The greatest and gravest danger for politicians – in any era of history – is to order men and women to stand in the line of fire and risk their lives for the greater good. The good of their country, squad or anything worth protecting, it’s flat out the worst imaginable order one can thrust on soldiers. That they may lose their life is a tough pill to swallow and one that is very hard to choke down if the ordering is done by someone hasn’t borne the battle.

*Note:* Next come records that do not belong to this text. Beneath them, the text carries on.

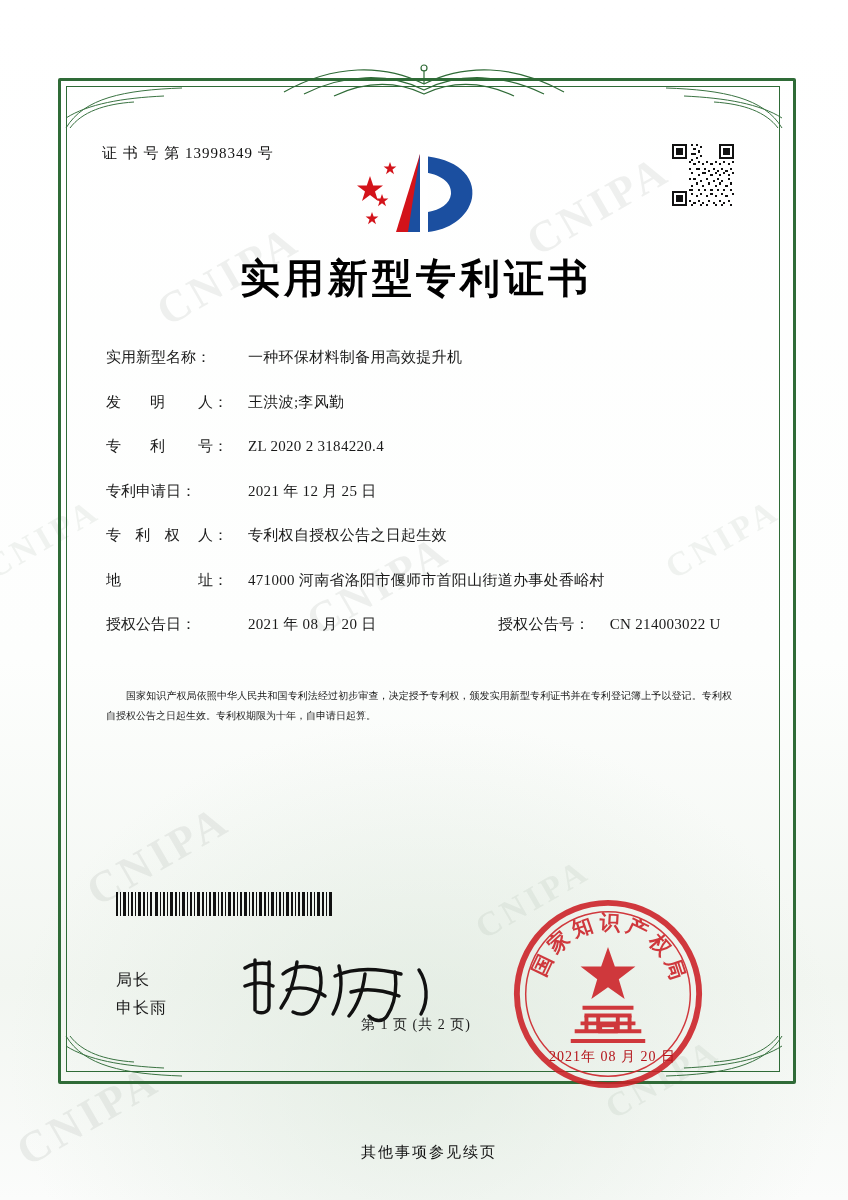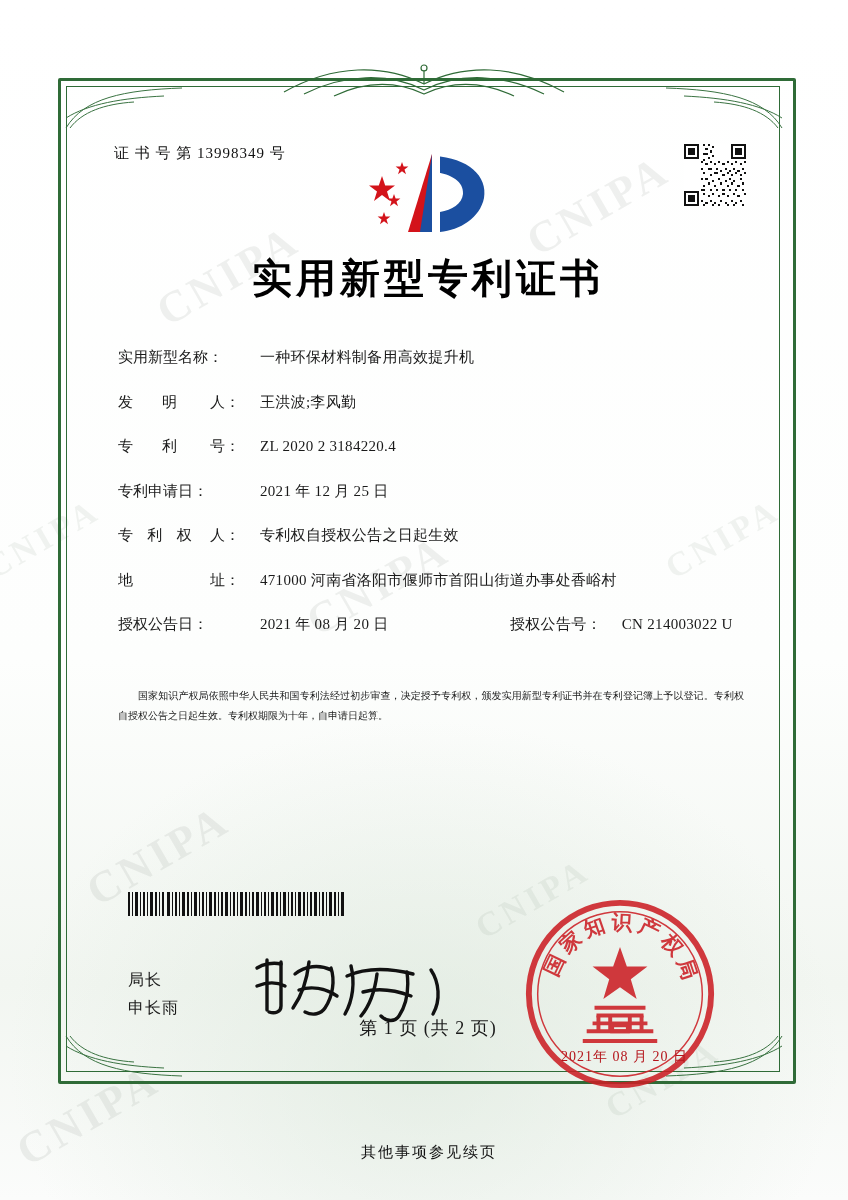--- a/index.html
+++ b/index.html
@@ -80,7 +80,7 @@
   
   .content {
     position: absolute;
-    left: 72px;
+    left: 60px;
     top: 86px;
     width: 712px;
     height: 1080px;

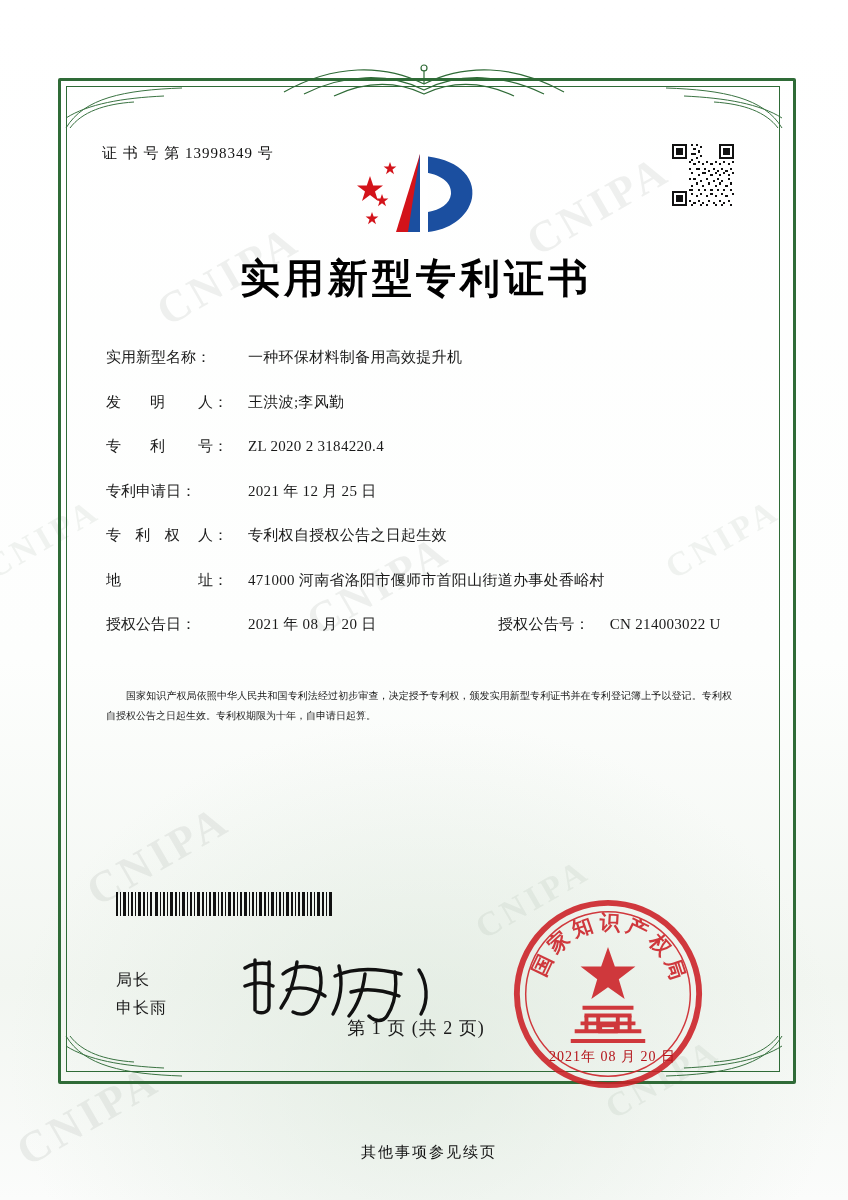--- a/index.html
+++ b/index.html
@@ -223,7 +223,7 @@
     right: 0;
     top: 930px;
     text-align: center;
-    font-size: 18px;
+    font-size: 14px;
     letter-spacing: 1px;
   }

Former Chairman of the Joint Chief of Staff and Secretary of State Colin Powell understood the price of war and that it was the final option between nations. No matter how bellicose or how much a politician may say about it, he will never view battle as the horror that it truly is; he can never smell the blood of his troops on his hands, he never will understand what killing is like to the eighteen-year-old or to the thirty-five year-old.
Donald Rumsfeld didn’t know. GW Bush did not have a clue, and Barrack Obama and Panetta cannot feel the anxiety, the fear, the heartbreak, the end; the end.
I’ll bet Chuck Hagel can smell the oily smoke and the silent fear and the desperate relief of knowing that the soldiers are alive. The endless headcounts he took as a squad leader in Vietnam armed him with an understanding. An understanding that war is hell to give an order to risk it all is more pressure than any man should have to bear.
In addition to the CIB, Sergeant Hagel was awarded two purple hearts, the Vietnam Cross of Gallantry, the Army Commendation Medal. He resigned in 1982 as Deputy Administrator for the Department of Veterans Affairs. Secretary Nimmo wanted to cut vital veterans programs—Robert Nimmo once compared the effects of Agent Orange to ‘teenage acne.’
Though Colonel Nimmo did serve in the Army Air Corps during WW I and II, he never experienced the human suffering as Chuck Hagel did in Vietnam.
Republican Senators, let Hagel head DoD, he is the only man for the job, a man who knows that deadly decisions should not be left in the cold hands of the untested.
Hardy Stone is the editor/publisher of VetLikeMe, the nation’s only publication devoted to service disabled veteran owned business.